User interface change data
......

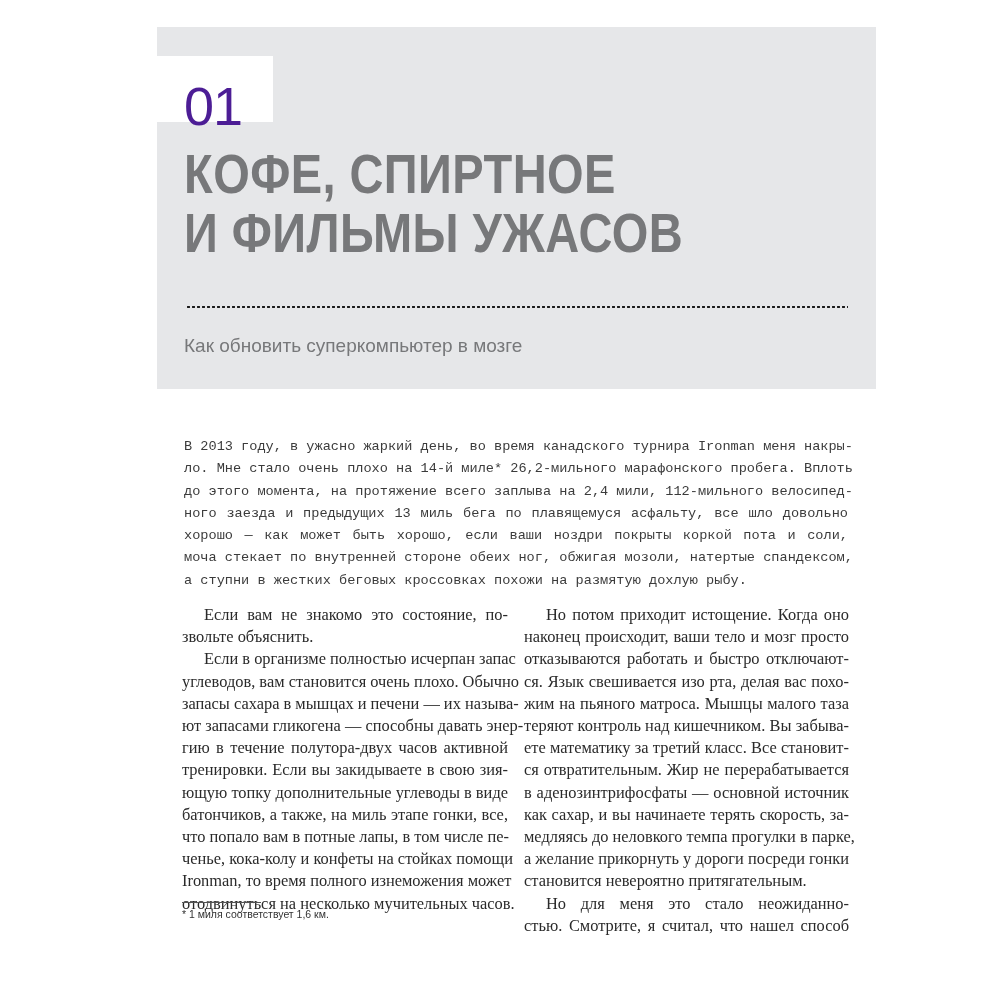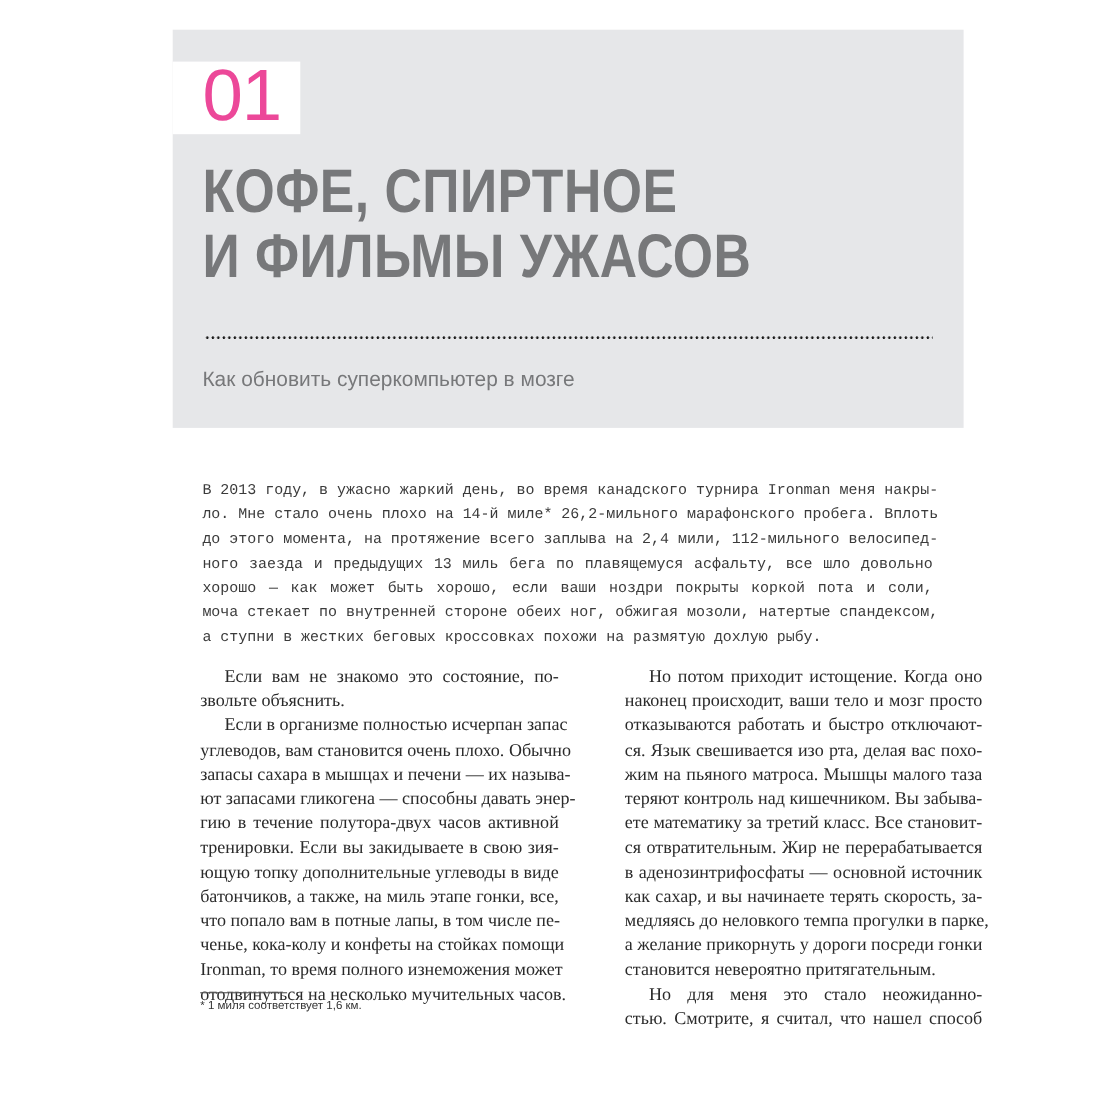--- a/index.html
+++ b/index.html
@@ -14,9 +14,9 @@
     background: #ffffff;
   }
   .chapter-num {
-    position: absolute; left: 184px; top: 56px;
+    position: absolute; left: 184px; top: 76px;
     font-family: "Liberation Sans", sans-serif; font-weight: 400;
-    font-size: 66px; line-height: 60px; color: #ec4899; letter-spacing: -1px;
+    font-size: 54px; line-height: 60px; color: #4c1d95; letter-spacing: -1px;
   }
   .chapter-title {
     position: absolute; left: 184px; top: 144px; width: 700px;

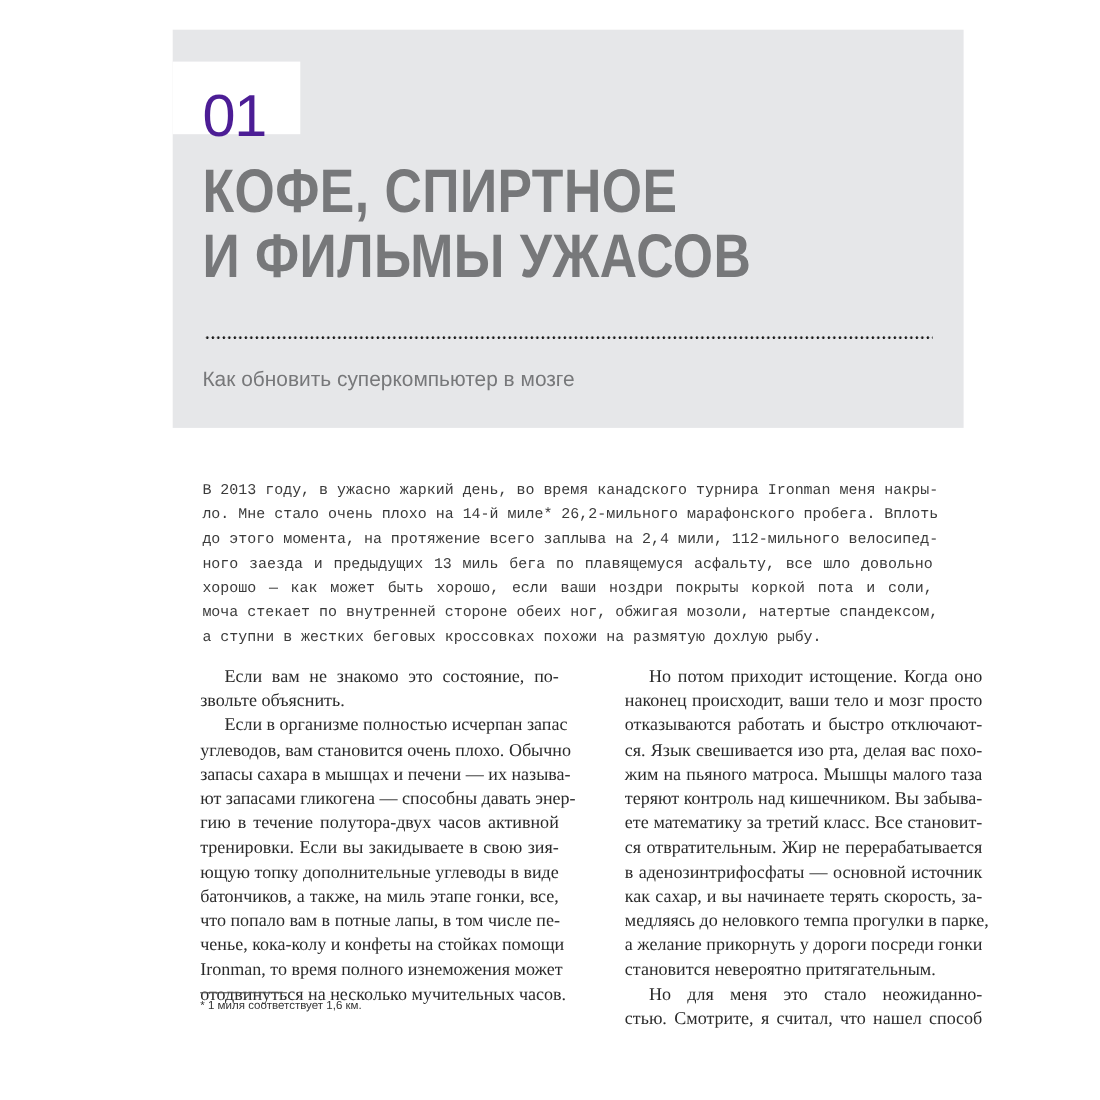--- a/index.html
+++ b/index.html
@@ -51,7 +51,7 @@
     color: #2a2a2a;
   }
   .col-left { left: 182px; width: 326px; }
-  .col-right { left: 524px; width: 325px; margin-left: 44px; }
+  .col-right { left: 524px; width: 325px; }
   .col .line { display: block; white-space: nowrap; text-align: justify; text-align-last: justify; }
   .col .line.last { text-align-last: left; }
   .col .line.indent { padding-left: 22px; }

......

* **Your objective**: Please retype the data exactly. The pictures do not go in.

* **The answer**:
--- a/index.html
+++ b/index.html
@@ -14,9 +14,9 @@
     background: #ffffff;
   }
   .chapter-num {
-    position: absolute; left: 184px; top: 56px;
+    position: absolute; left: 184px; top: 76px;
     font-family: "Liberation Sans", sans-serif; font-weight: 400;
-    font-size: 66px; line-height: 60px; color: #ec4899; letter-spacing: -1px;
+    font-size: 54px; line-height: 60px; color: #4c1d95; letter-spacing: -1px;
   }
   .chapter-title {
     position: absolute; left: 184px; top: 144px; width: 700px;

--- a/index.html
+++ b/index.html
@@ -51,7 +51,7 @@
     color: #2a2a2a;
   }
   .col-left { left: 182px; width: 326px; }
-  .col-right { left: 524px; width: 325px; margin-left: 44px; }
+  .col-right { left: 524px; width: 325px; }
   .col .line { display: block; white-space: nowrap; text-align: justify; text-align-last: justify; }
   .col .line.last { text-align-last: left; }
   .col .line.indent { padding-left: 22px; }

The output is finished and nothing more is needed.